北朝鮮の朝鮮労働党大会は、同国における最高意思決定機関であり、国家運営の基本路線や中長期戦略、人事方針を決定する極めて重要な政治行事である。

形式上は5年に1回の開催とされるが、金日成・金正日時代には長期にわたり開かれないことも多く、1990年の第6回大会から2016年の第7回大会まで実に36年間の空白があった。

金正恩体制下では、権力基盤の安定と制度化を進める狙いから、党大会の定期開催が重視されるようになり、2021年には第8回大会が開催された。

党大会では、党中央委員会の活動総括報告を通じて、過去5年間の政策成果と失敗が整理され、新たな国家目標が提示される。経済分野では五カ年計画や重点産業の育成方針が示され、軍事分野では国防力強化路線や兵器開発の方向性が明確にされる。また、政治局や党中央軍事委員会の改選など大規模な人事が行われ、最高指導者の権威と統治体制を内外に誇示する場ともなる。
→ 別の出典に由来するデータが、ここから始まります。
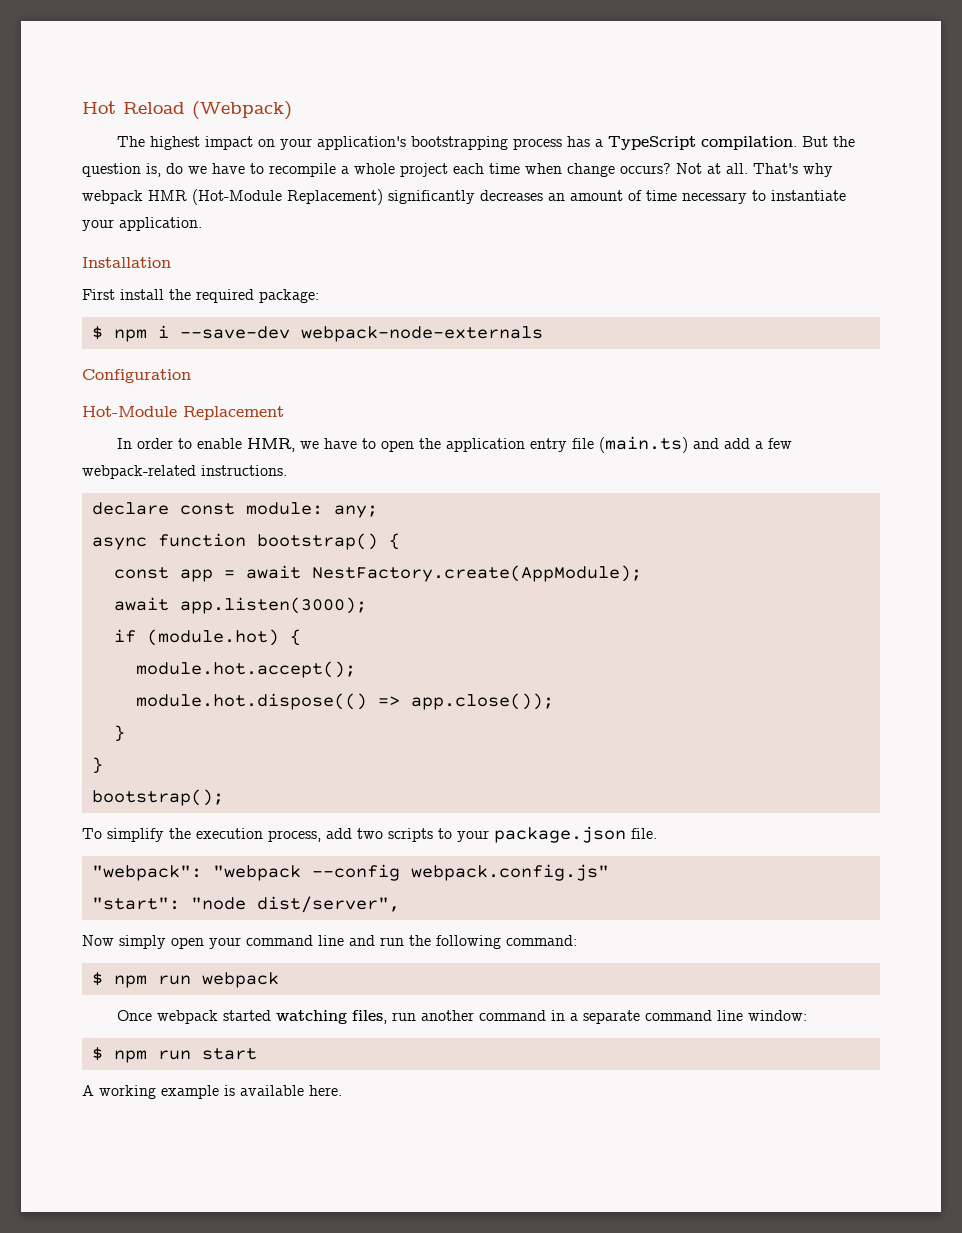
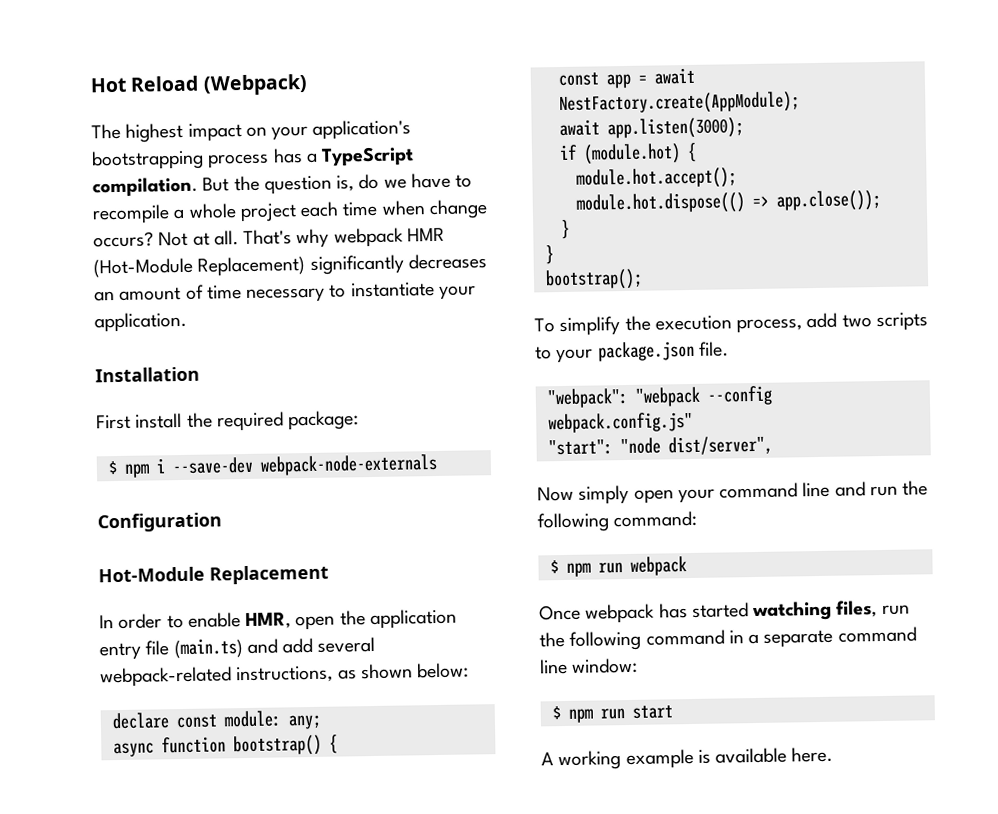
[299,438,376,449] we have to -> (292, 621) none
[754,438,792,449] [82,465,287,479] a few webpack-related instructions. -> [317,636,376,653] [100,662,470,688] several webpack-related instructions, as shown below:
(218, 1017) none -> [658,603,688,619] has
[420,1010,474,1021] another -> [539,630,642,651] the following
近く開催される第9回党大会とそれに続く最高人民会議では、金日成氏が死亡して以来、廃止されていた「主席」の座に、金正恩総書記が就任するか注目される。

また2021年に掲げた国家経済発展五カ年計画の最終総括が最大の焦点となる。深刻な食料不足、慢性的なエネルギー欠乏、対外制裁の長期化により、計画達成は極めて困難とみられており、金正恩総書記がどの程度率直に失敗を認め、路線修正に踏み込むかが気になるところだ。

また、ロシアとの軍事・経済協力の深化や、中国依存の構造的問題への対応も重要な論点となる。国際環境の変化を踏まえ、核・ミサイル開発路線を維持しつつ、いかに経済再建の糸口を探るかが問われる。第9回党大会は、金正恩体制の統治能力と今後の国家進路を占う重大な節目となるかもしれない。